Pictures aside, copy exactly each line from the one that holds "filter: none -> testrespMat_15 >= 3.67" through the last line of the records below.

(Itemized modification records)

☆ ☆ ☆ ☆ ☆

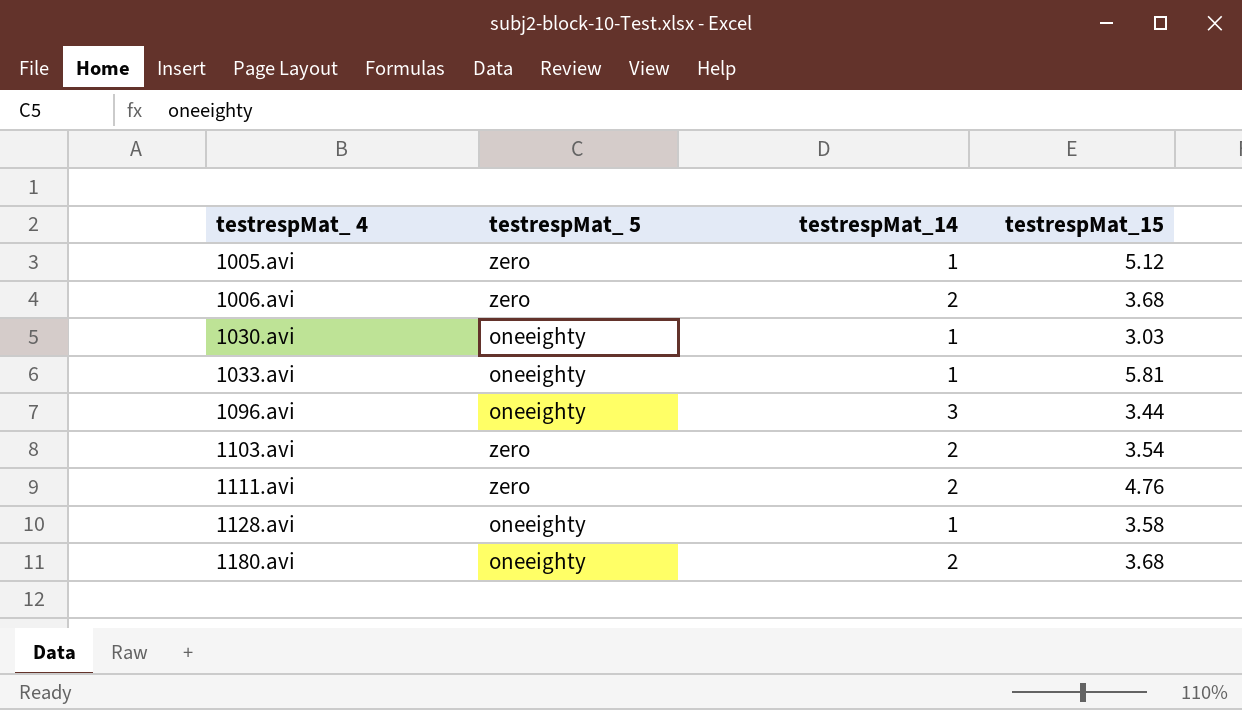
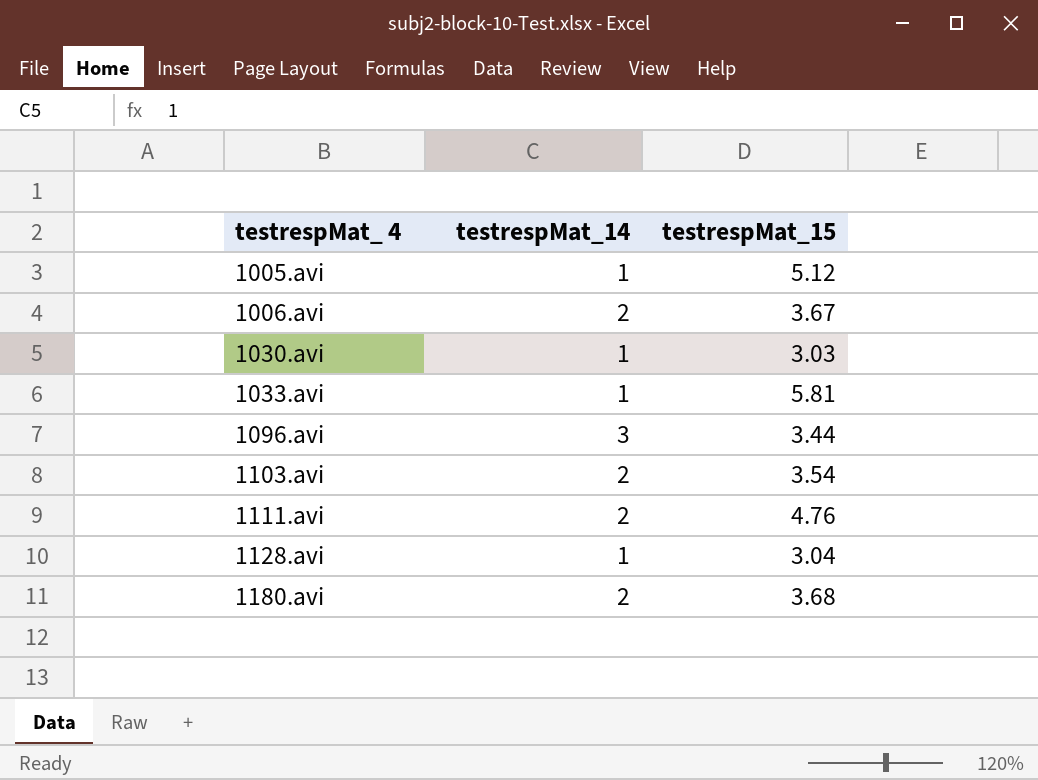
column testrespMat_ 5 | position: 2 -> none
1006.avi | testrespMat_15: 3.68 -> 3.67
1128.avi | testrespMat_15: 3.58 -> 3.04

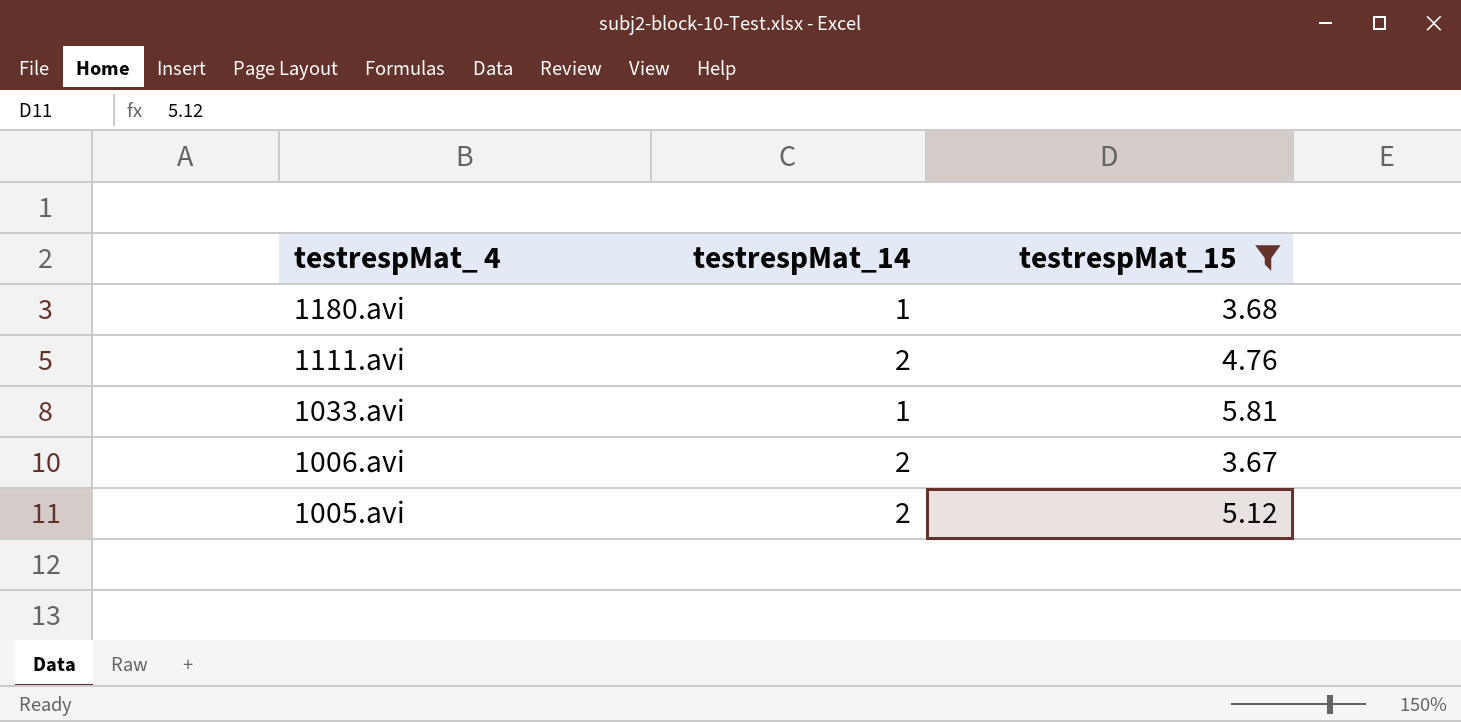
filter: none -> testrespMat_15 >= 3.67
row order: testrespMat_ 4 ascending -> testrespMat_ 4 descending
1180.avi | testrespMat_14: 2 -> 1
1005.avi | testrespMat_14: 1 -> 2

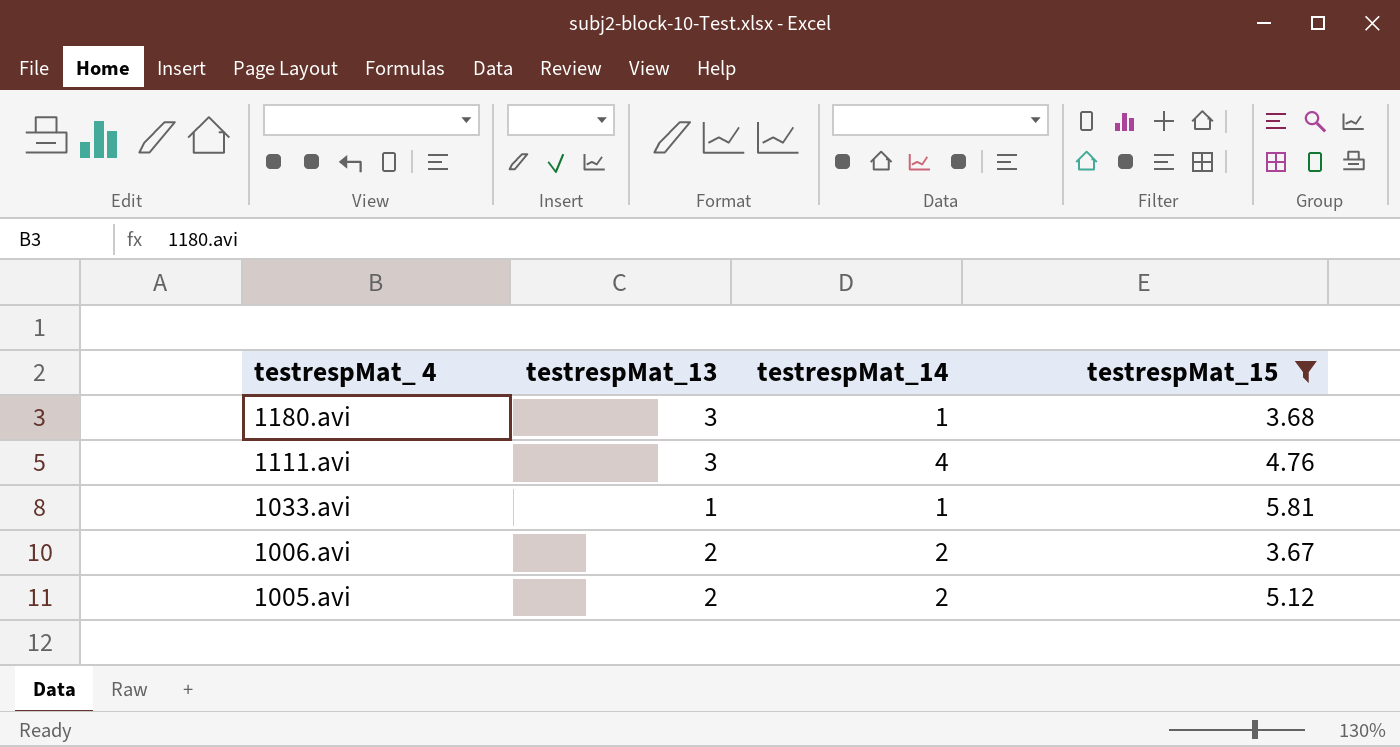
column testrespMat_13 | position: none -> 2
1111.avi | testrespMat_14: 2 -> 4

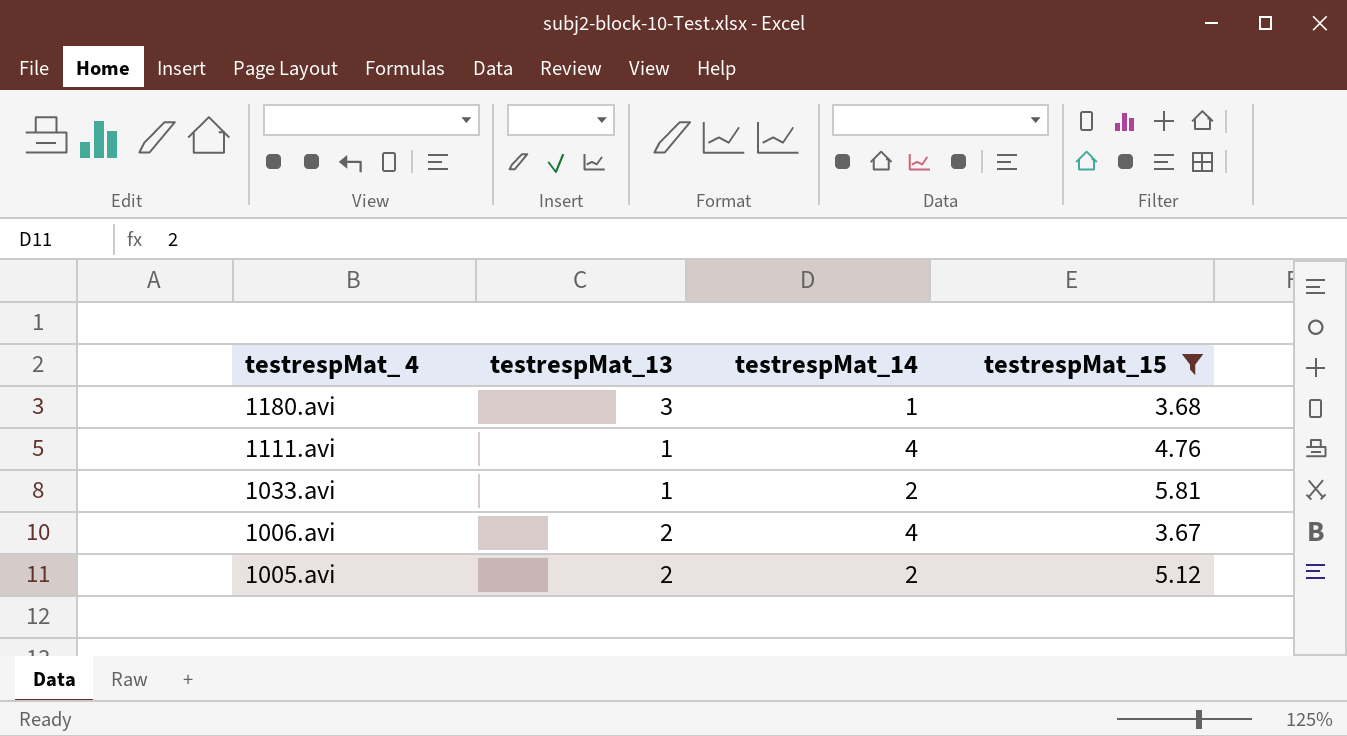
1111.avi | testrespMat_13: 3 -> 1
1033.avi | testrespMat_14: 1 -> 2
1006.avi | testrespMat_14: 2 -> 4

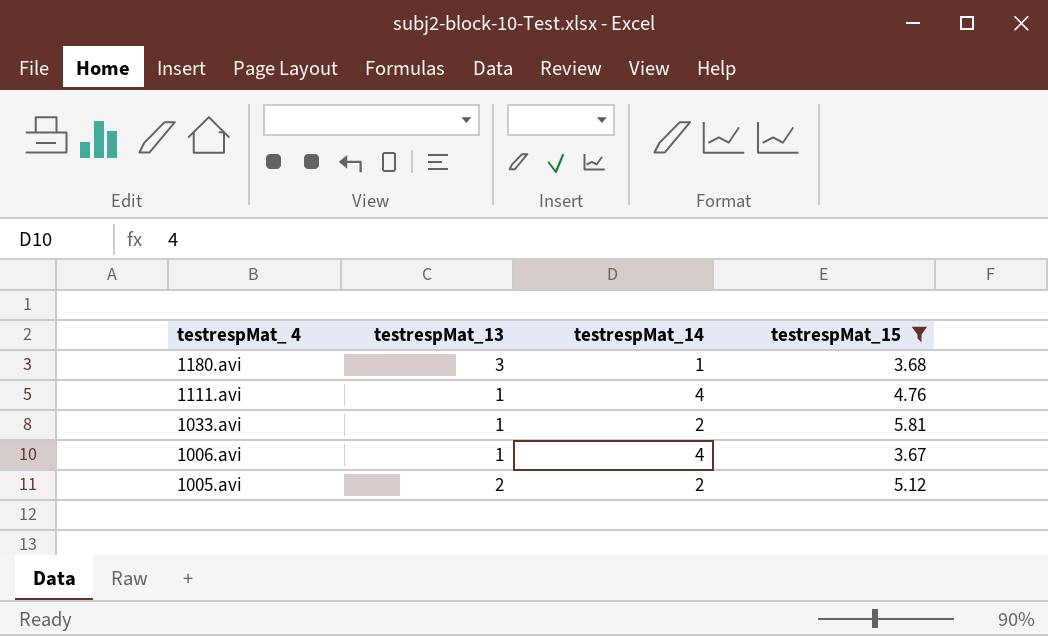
1006.avi | testrespMat_13: 2 -> 1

☆ ☆ ☆ ☆ ☆

- [Output for this exercise]
filter: none -> testrespMat_15 >= 3.67
row order: testrespMat_ 4 ascending -> testrespMat_ 4 descending
1180.avi | testrespMat_14: 2 -> 1
1005.avi | testrespMat_14: 1 -> 2

column testrespMat_13 | position: none -> 2
1111.avi | testrespMat_14: 2 -> 4

1111.avi | testrespMat_13: 3 -> 1
1033.avi | testrespMat_14: 1 -> 2
1006.avi | testrespMat_14: 2 -> 4

1006.avi | testrespMat_13: 2 -> 1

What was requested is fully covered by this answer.